Along with the magnificent scenery in other countries, Ed loves the interaction with people. Sketching at China’s Great Wall, he attracted the attention of a group of young men and women in military uniform. Without a common language, they managed to share the fact that they all enjoy painting. “Even in a culture so different from that in the West,” he says, “there is a great deal of connection.”

He spends January each year on Isla Mujeres in Mexico, where he has become involved with a group of volunteers at the Little Yellow Schoolhouse, a haven for children with Down’s Syndrome. Next year, they’ll use vibrant sketches Ed has done there as publicity for a school fundraiser.
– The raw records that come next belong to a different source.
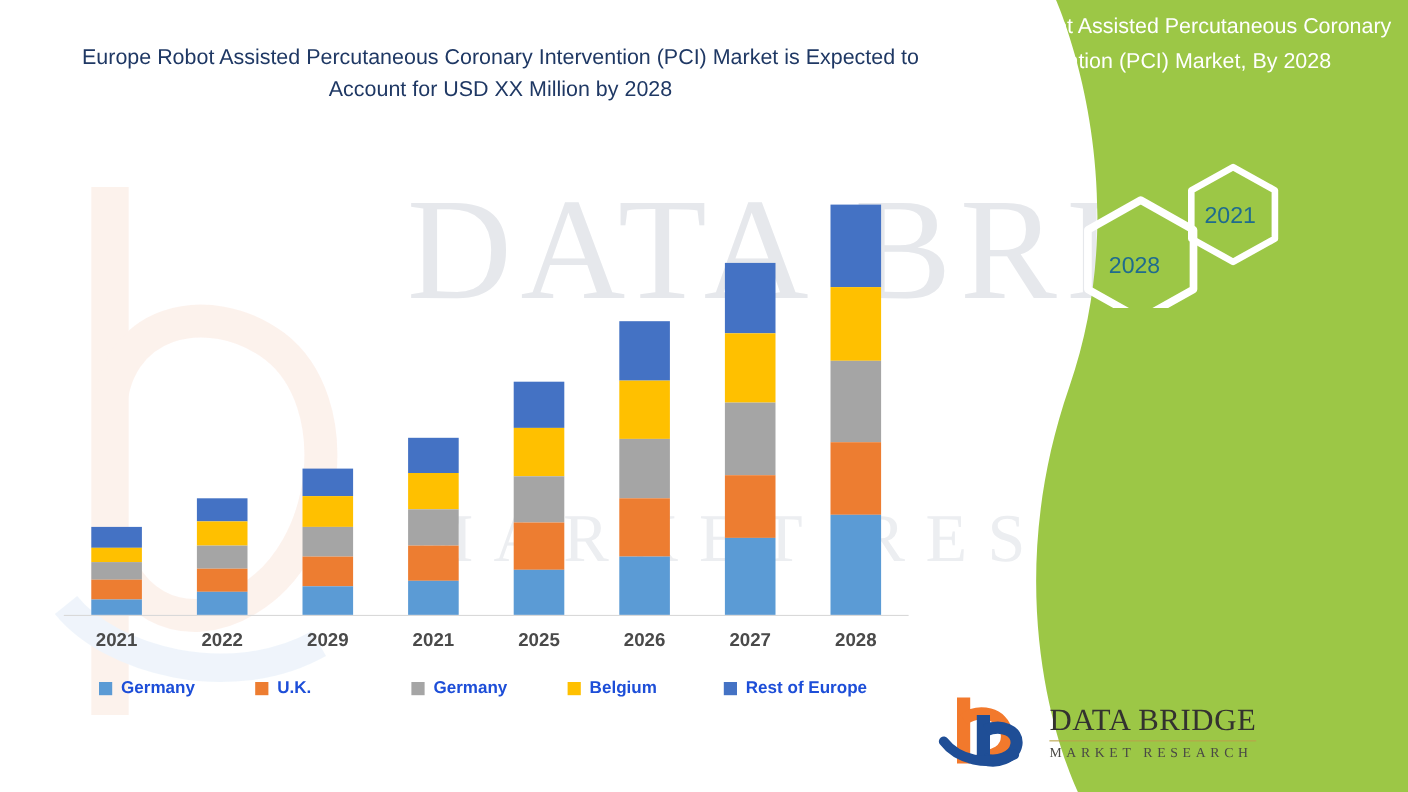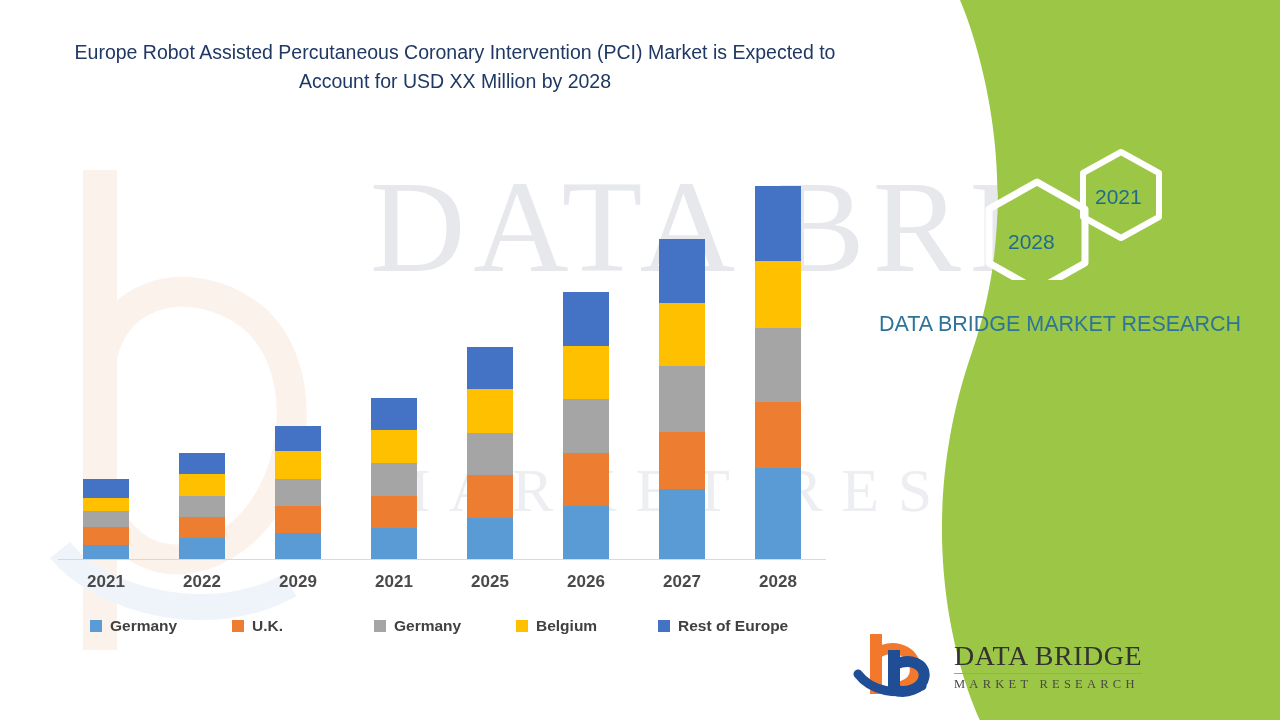--- a/index.html
+++ b/index.html
@@ -124,21 +124,21 @@
     justify-content: flex-start;
   }
   .legend-swatch {
     width: 12px; height: 12px;
     margin-right: 8px;
     flex: none;
   }
   .legend-label {
     font-size: 15.5px;
     font-weight: bold;
-    color: #404040;
+    color: #1d4ed8;
     white-space: nowrap;
   }
 
   
   .green-panel {
     position: absolute;
     right: 0; top: 0;
     width: 440px; height: 720px;
     overflow: hidden;
   }
@@ -335,31 +335,31 @@
         <span class="legend-label">Rest of Europe</span>
       </div>
     </div>
 
   <div class="green-panel">
     <svg class="green-svg" viewBox="0 0 440 720" preserveAspectRatio="none">
       <path id="greenShape" d="M 120 0 L 440 0 L 440 720 L 140 720 C 140 720, 60 560, 132 352 C 196 168, 120 0, 120 0 Z" fill="#9cc746"></path>
     </svg>
 
     <div class="green-content">
+      <div class="green-title">Europe Robot Assisted Percutaneous Coronary Intervention (PCI) Market, By 2028</div>
 
       <div class="hexes">
         <svg viewBox="0 0 210 140" width="210" height="140">
           <polygon points="146,12 184,33 184,77 146,98 108,77 108,33" fill="none" stroke="#ffffff" stroke-width="6" stroke-linejoin="round"></polygon>
           <polygon points="62,42 110,69 110,123 62,150 14,123 14,69" fill="none" stroke="#ffffff" stroke-width="7" stroke-linejoin="round"></polygon>
         </svg>
         <div class="hex-label y2021">2021</div>
         <div class="hex-label y2028">2028</div>
       </div>
 
-      <div class="dbmr-name">DATA BRIDGE MARKET RESEARCH</div>
 
       <div class="logo-wrap">
         <svg class="logo-mark" viewBox="0 0 96 72">
           <path d="M18 6 L30 6 L30 66 L18 66 Z" fill="#f2792c"></path>
           <path d="M24 26 C 38 16, 60 20, 63 38 C 66 54, 50 62, 36 58" fill="none" stroke="#f2792c" stroke-width="11" stroke-linecap="butt"></path>
           <path d="M36 22 L48 22 L48 66 L36 66 Z" fill="#1f4e96"></path>
           <path d="M44 36 C 58 30, 74 36, 72 49 C 70 61, 54 66, 42 62" fill="none" stroke="#1f4e96" stroke-width="11"></path>
           <path d="M6 46 C 18 62, 46 70, 70 58" fill="none" stroke="#1f4e96" stroke-width="9" stroke-linecap="round"></path>
         </svg>
         <div class="logo-text">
During his early years in Door County, Ed was a staff member at the Francis Hardy Center for the Arts in Ephraim. Elizabeth Meissner-Gigstead, a fellow staff member and summer intern there in 2004, is now the center’s executive director. “Ed has had a tremendous influence on the arts in Door County,” she says. “He was integral to the Hardy’s Door County Festival of the Arts, which has become an annual August event – now organized by the Sister Bay Advancement Association.”

dclv09i02-art-scene1-painters-palette“Ed is incredibly generous with his talent,” Elizabeth says. “He has donated to special events and continues to participate in our annual Collection Invitational, an exhibit that features the work of Door County’s professional art community. In 2007 he was part of an exhibit that provided a behind-the-scenes look at the working studios of local artists. It was one of the most popular public exhibits we’ve ever organized.”

Ed conducts workshops and classes in his Morning Mist Studio, at the Peninsula School of Art, the Washington Island Art Association and throughout the country, from Florida to California. His work has been shown in locations around the country and is in many corporate and private collections. It can be seen locally in his studio, at Ephraim Clayworks, at DeCor DeJa’ Vu in Egg Harbor and in the permanent collection of the Miller Art Museum at the Sturgeon Bay Public Library. Each February he does a one-man show in Kansas City, and later this year he’ll show paintings at Glas the Green Coffeehouse in Sturgeon Bay.

Ed has won dozens of awards and honors, including one of the Top 100 Artists in the U.S., according to a gallery in La Jolla. The recognition of which he is most proud, however, is being named Door County Master Artist of the Year in 2008 by the Door County Art League (DCAL). “That was an amazing thing,” he says. “When I thought of all the people who have received it, I was just overwhelmed when the call came.”

JoAnne Rosenfeld was vice president of the DCAL in 2008 and chaired the annual juried exhibit and master’s presentation. “Ed’s choice as a master artist embodied what defines the best of Door County art,” she says. “ I was honored to make the selection of Ed as the 2008 Master. Not only is he an incredible artist, he is an extraordinary person and an outstanding representative for Door County throughout the Midwest and the United States and, yes, all over the world.”